Director: Gary Winick
Writer: Jose Rivera, Tim Sullivan
Cinematographer: Marco Pontecorvo
Starring: Amanda Seyfried, Gael García Bernal, Vanessa Redgrave
Studio: Applehead Pictures

Needs a few rough drafts

Why didn’t anyone say that Letters to Juliet was a period film? Did a subtitle go missing? Letters to Juliet: Old Times Time Machine. Though it ostensibly takes place in 2010, the movie can’t seem to help but revel in romantic notions of yore—finding true love, following destiny, and employing actual, human receptionists at Condé Nast publications. So quaint!
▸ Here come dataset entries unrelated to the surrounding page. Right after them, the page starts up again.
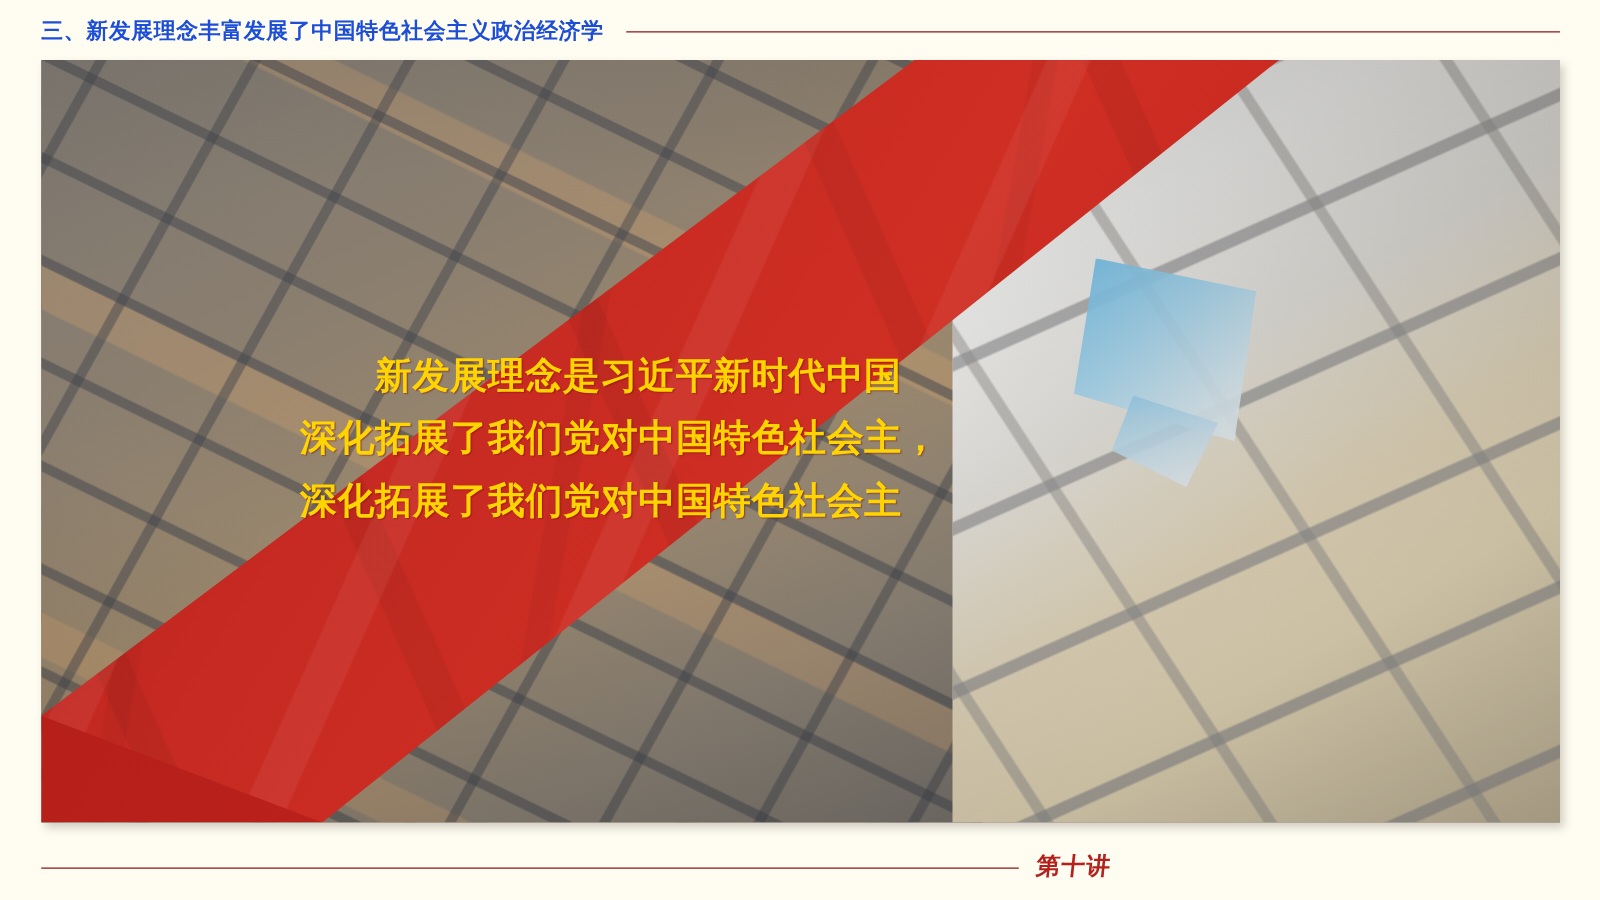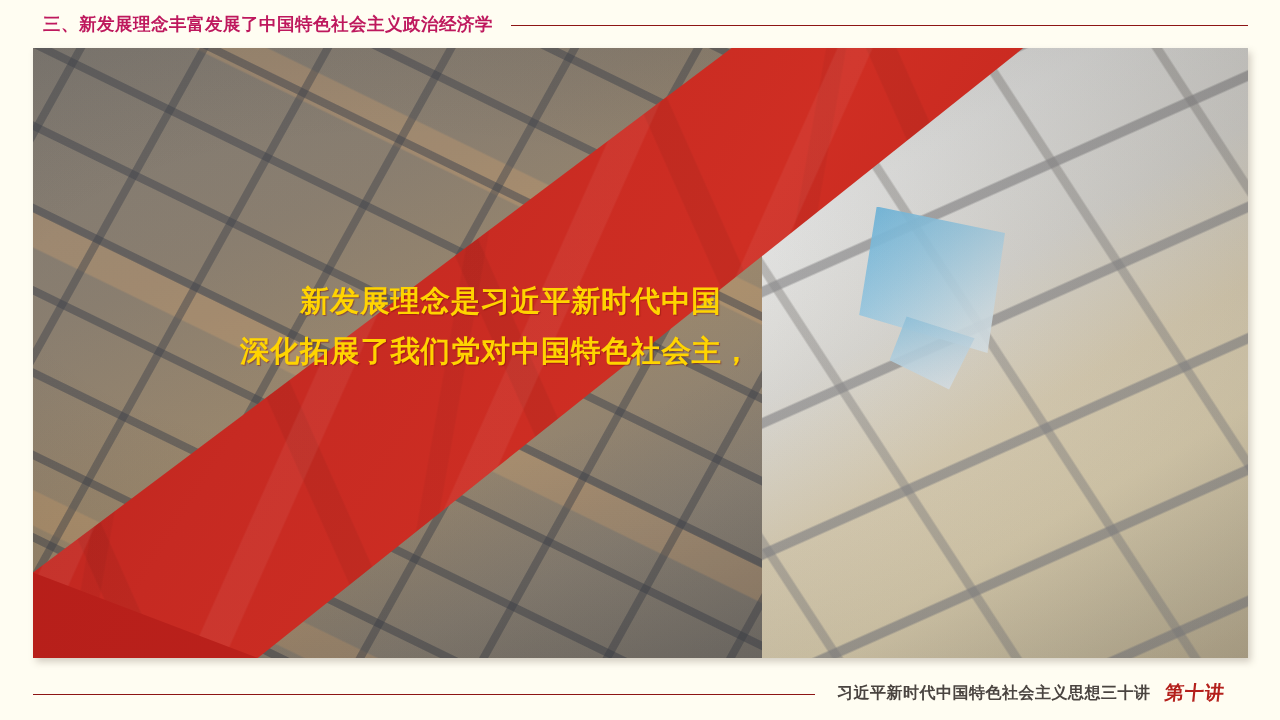"三、新发展理念丰富发展了中国特色社会主义政治经济学" .header-title { color: #be185d -> #1d4ed8; margin-left: 43px -> 33px }
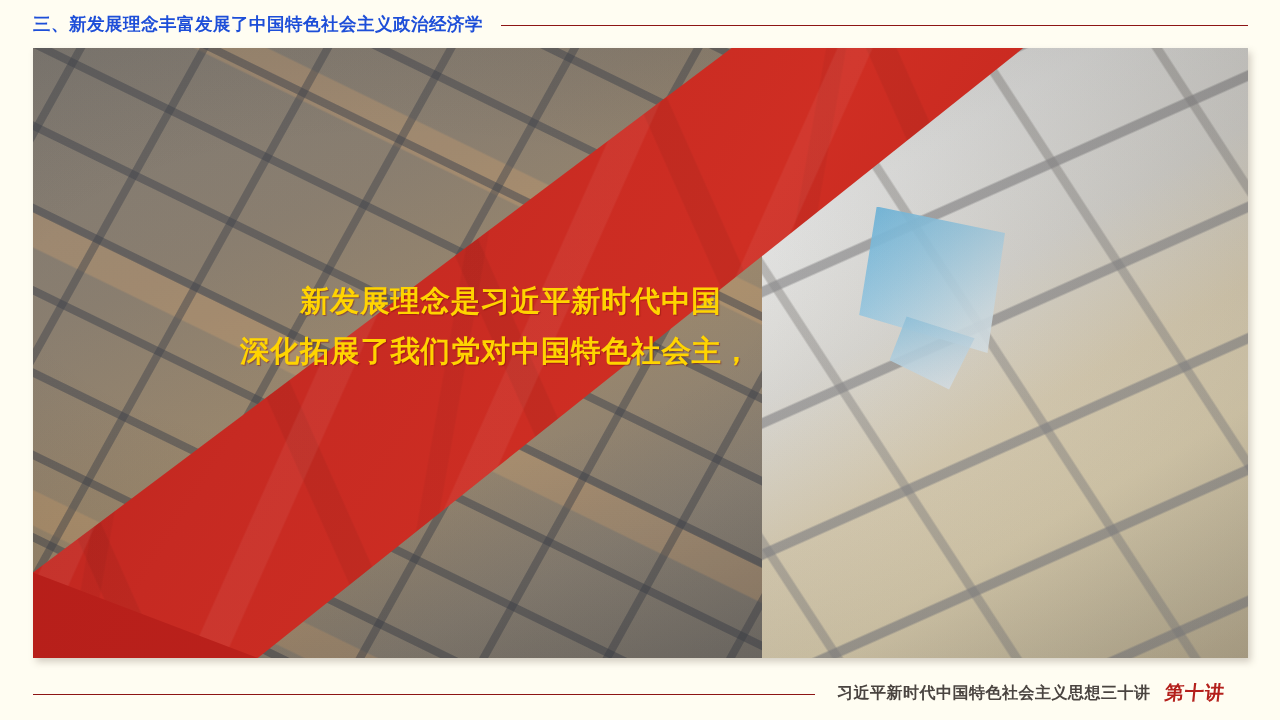"深化拓展了我们党对中国特色社会主" div.body-line { html: none -> <div>深化拓展了我们党对中国特色社会主</div> }
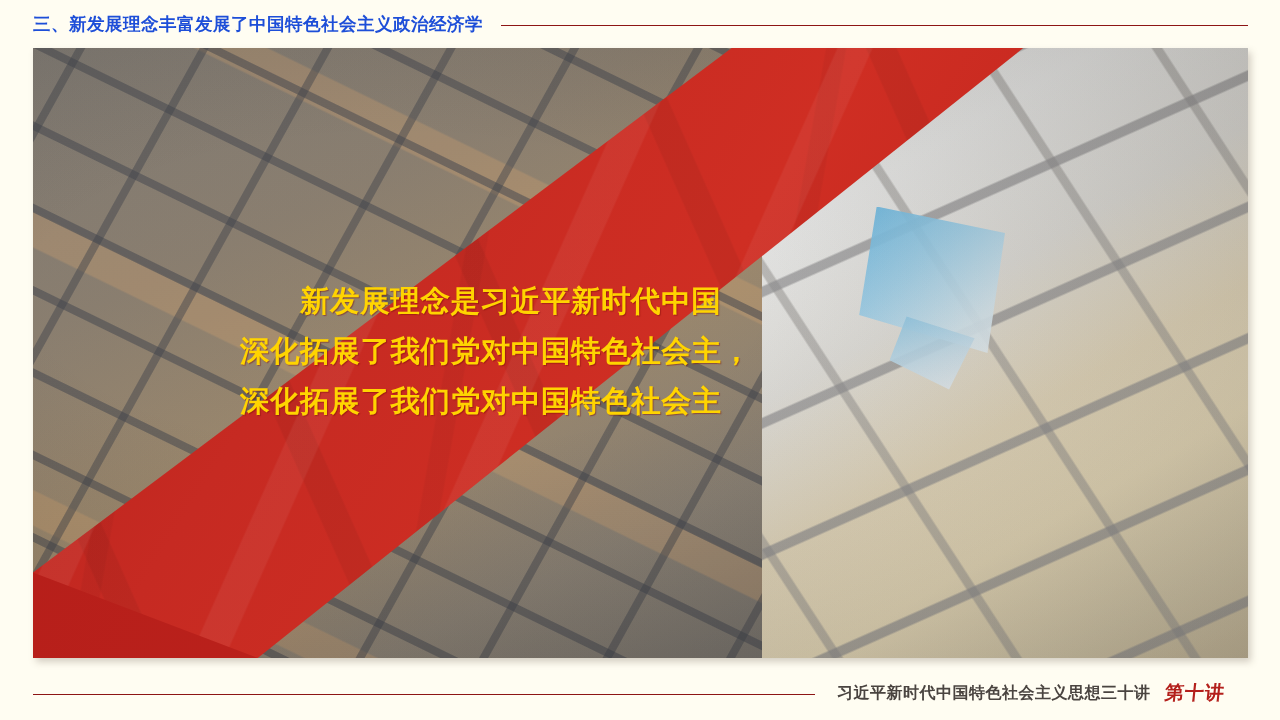"习近平新时代中国特色社会主义思想三十讲" div.footer-text { html: <div>习近平新时代中国特色社会主义思想三十讲</div> -> none }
The magazine in question is just The New Yorker, where Sophie Hall (Amanda Seyfried) is just a fact checker, she tells us. She’s a writer at heart. She and her chef fiance Victor (Gael García Bernal) are off to Verona, Italy to have what she hopes will be a pre-honeymoon, whatever that is, except the trip is actually for Victor to source ingredients for the restaurant he’s opening. Still, whenever he answers his phone or schedules an appointment, Sophie sighs away. She wants to see the sights.

Off she goes to investigate Juliet Capulet’s home where love-addled travelers leave letters that the so-called Secretaries of Juliet write back to. Sophie finds an old letter hidden in the wall and writes back. Something like 30 movie minutes later, Charlie (Christopher Egan), the curmudgeonly grandson of recipient Claire (Vanessa Redgrave), arrives from England with her. She wants to rekindle her old-timey missed connection. Naturally, Sophie joins the two perfect strangers on a long trip to find him, rolls her eyes at Victor’s goofy antics, and eventually falls for the impossibly bronzed Charlie, as she must (destiny, etc.).

Though unapologetically made in the gooey mold of a Chick Flick—whatever that is—Letters to Juliet redeems itself on occasion. Yes, Sophie is enamored with hopelessly puerile notions of true love and destiny (what all women want), but part of her destiny that she manifests through self-starting boldness and initiative is getting a story published in the bizarro New Yorker. That’s not nothing. And Vanessa Redgrave’s Claire is downright lovable throughout by way of her unceasing elegance, and how she embodies the same go-getter spirit. That the film’s plot is largely devoted to seeking out her senior citizen romantic love, and that she is allowed her own sexuality is also not nothing in a sea of Hollywood fare devoted to the alcohol-soaked, pelvis-thrusting sexual pursuits of youth.

On the whole, the use of a Taylor Swift song at the movie’s climax for the purpose of locking in a Romeo & Juliet theme is a telling testament to the cloying, juvenile conception of “love” floated throughout the movie. But in a handful of weighty instances, Letters to Juliet manages to rise above its own fluff.